In its latest report, Mind the Gap: How Carbon Dioxide Removals Must Complement Deep Decarbonisation to Keep 1.5°C Alive, the Energy Transitions Commission (ETC), describes how carbon dioxide removals (CDR) alongside rapid and deep global decarbonisation can give the world a 50/50 chance of limiting global warming to 1.5°C.
The report confirms that all sectors of the economy can and must decarbonise by mid-century with big emission reductions in the 2020s. Cutting coal use by half and ending 70% of deforestation by 2030 are particularly important priorities. But even given the fastest feasible path of emissions reductions, the world will need at least 70 to 220 Gt of carbon removals between now and 2050 to limit cumulative net emissions to a level compatible with globally agreed climate objectives.
These removals could be achieved via a combination of Natural Climate Solutions (such as reforestation and improved soil management), Engineered solutions (for instance using direct air capture of CO2) and hybrid solutions (such as Bioenergy plus carbon capture and storage). NCS solutions will dominate in the early years but carry measurement and permanent risks which must be carefully managed; Engineered solutions are currently far more expensive, but costs can and must be reduced over time.
A feasible scenario suggests that from close to zero today, removals could reach 3.5 Gt per annum by 2030 and could deliver around 165 Gt of cumulative sequestration over the next 30 years.
A portfolio approach to CDR
No single CDR solution can be deployed in significant enough volumes to deliver the emissions removals required, and each entails different costs and risks. A portfolio approach is therefore required, with solutions playing vital and complementary roles.
Initially the bulk of investment must be focused on reforestation and delivering other NCS, alongside early scale-up support for engineered and hybrid solutions. In the 2030s and 2040s the portfolio is likely to shift towards hybrid and engineered solutions as these newer technologies scale, bringing down costs and increasing availability.
Closing the Gap
Removals will only occur if someone pays for them. A massive ramp up of financial support from both governments and corporates is needed to scale removals in the coming decades. Currently funding for emissions removal is very limited, less than $10 billion per year, with the voluntary carbon markets delivering just 10 megatons (Mt) per year of emissions removals. This is equivalent to less than 0.1% of global emissions.
“Unless we develop carbon dioxide removals rapidly and on large scale – closing the gap in both ambition and funding between today’s minimal level and what we need – it will be impossible to limit global warming to 1.5°C. It’s not either or – deep decarbonisation or carbon dioxide removals. Both are essential, rapidly and at scale, if we are to avoid enormous harm to people across the world” urged Adair Turner, Chair, Energy Transitions Commission.

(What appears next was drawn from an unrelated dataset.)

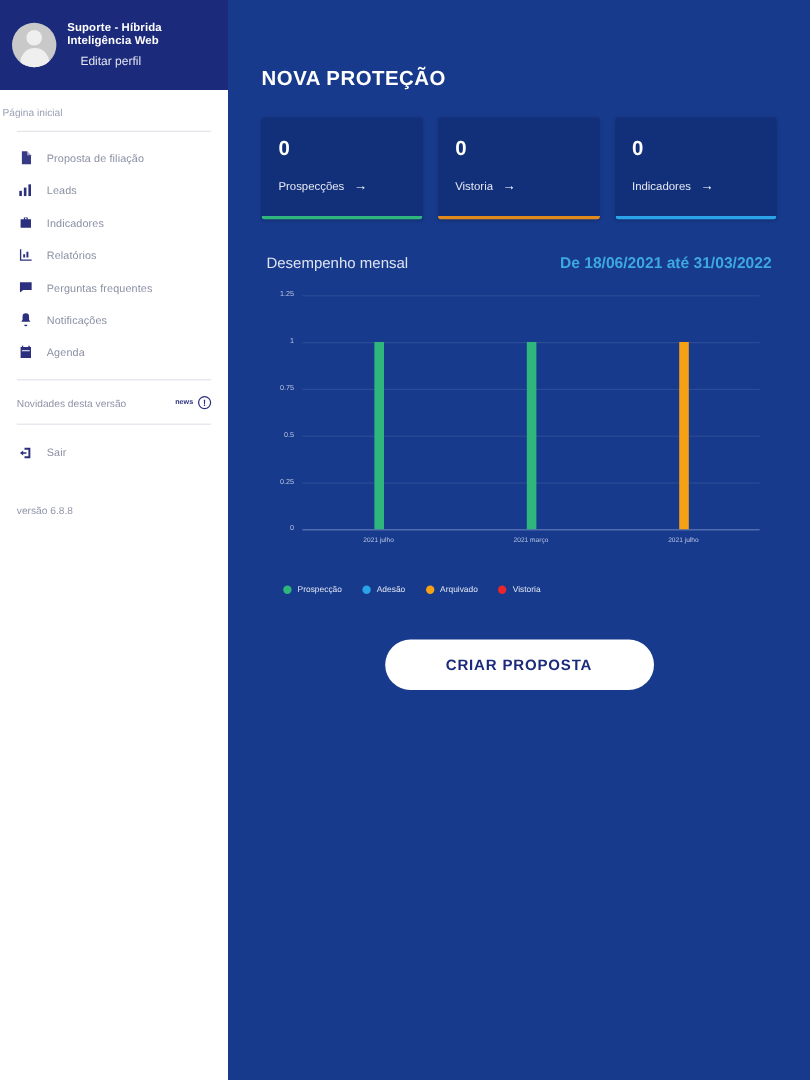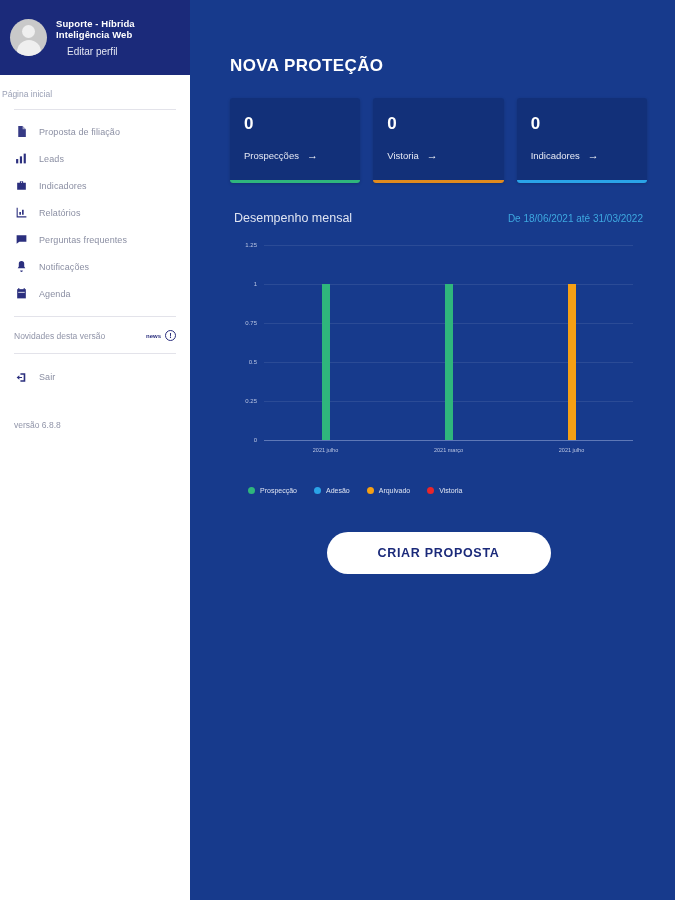"Suporte - Híbrida Inteligência Web" .app { gap: 12px -> none }
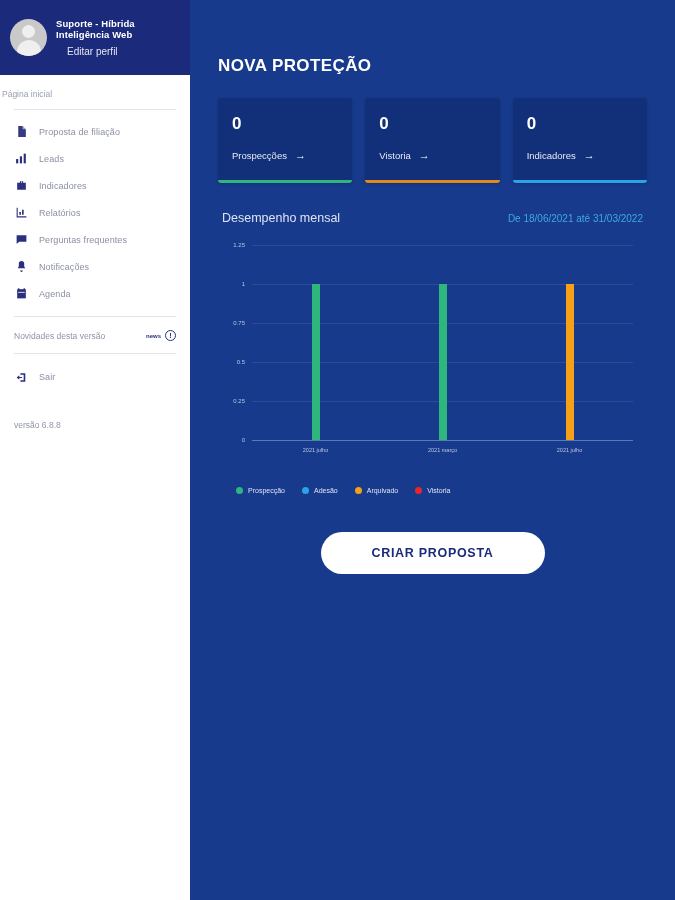"De 18/06/2021 até 31/03/2022" .chart-range { font-size: 10px -> 13px; font-weight: normal -> bold }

Supporting c. 3.5 Gt/ year of removals in 2030 could require annual payments of over $200 billion / year. Over the next three decades sequestering 165 Gt could require payments of around $15 trillion, equivalent to around 0.25% of projected global GDP over this period. In contrast required investment in clean power is around 1.5% of GDP over the same period.
Government and Corporate Action
Voluntary carbon markets will play an important role in scaling up CDR but even under ambitious projections are only likely to meet 1/3 of 2030 volume required. Further action will be required with governments supporting via market creation (e.g., emissions trading schemes), via direct finance and purchase of removals, and by redirecting agricultural subsidies and funding of nature restoration.
In turn corporates should support by meeting their obligations in compliance markets (e.g., EU Emissions Trading Scheme). In addition, high ambition corporates should choose to commit to 1.5°C degree aligned science-based pathways to reduce emissions, with any remaining emissions fully neutralized via carbon credits. Crucially, the type of carbon credits corporates purchase should shift away from today’s focus on emissions reductions, towards removals.
Working together government and corporates can create the enabling conditions for CDR. Specifically, building supporting infrastructure (e.g., renewable power, CCSU), accelerating innovation (e.g. enhanced weathering), and delivering training in areas such as improved land management practices. In addition, risk should be managed by governments and regulators investing in monitoring and verification technologies, and standardising best-practices.
Nigel Topping, UK High Level Climate Action Champion, said “In addition to rapid and deep decarbonisation, governments and corporates must work together, starting now, to scale-up an ambitious and diverse portfolio of CDR solutions. As we look ahead to COP27, this is vital to delivering on commitments made in Glasgow and keeping 1.5°C alive.”
The Mind the Gap: How Carbon Dioxide Removals Must Complement Deep Decarbonisation to Keep 1.5°C Alive report constitutes a collective view of the Energy Transitions Commission. Members of the ETC endorse the general thrust of the arguments made in this report but should not be taken as agreeing with every finding or recommendation. The institutions with which the Commissioners are affiliated have not been asked to formally endorse the report.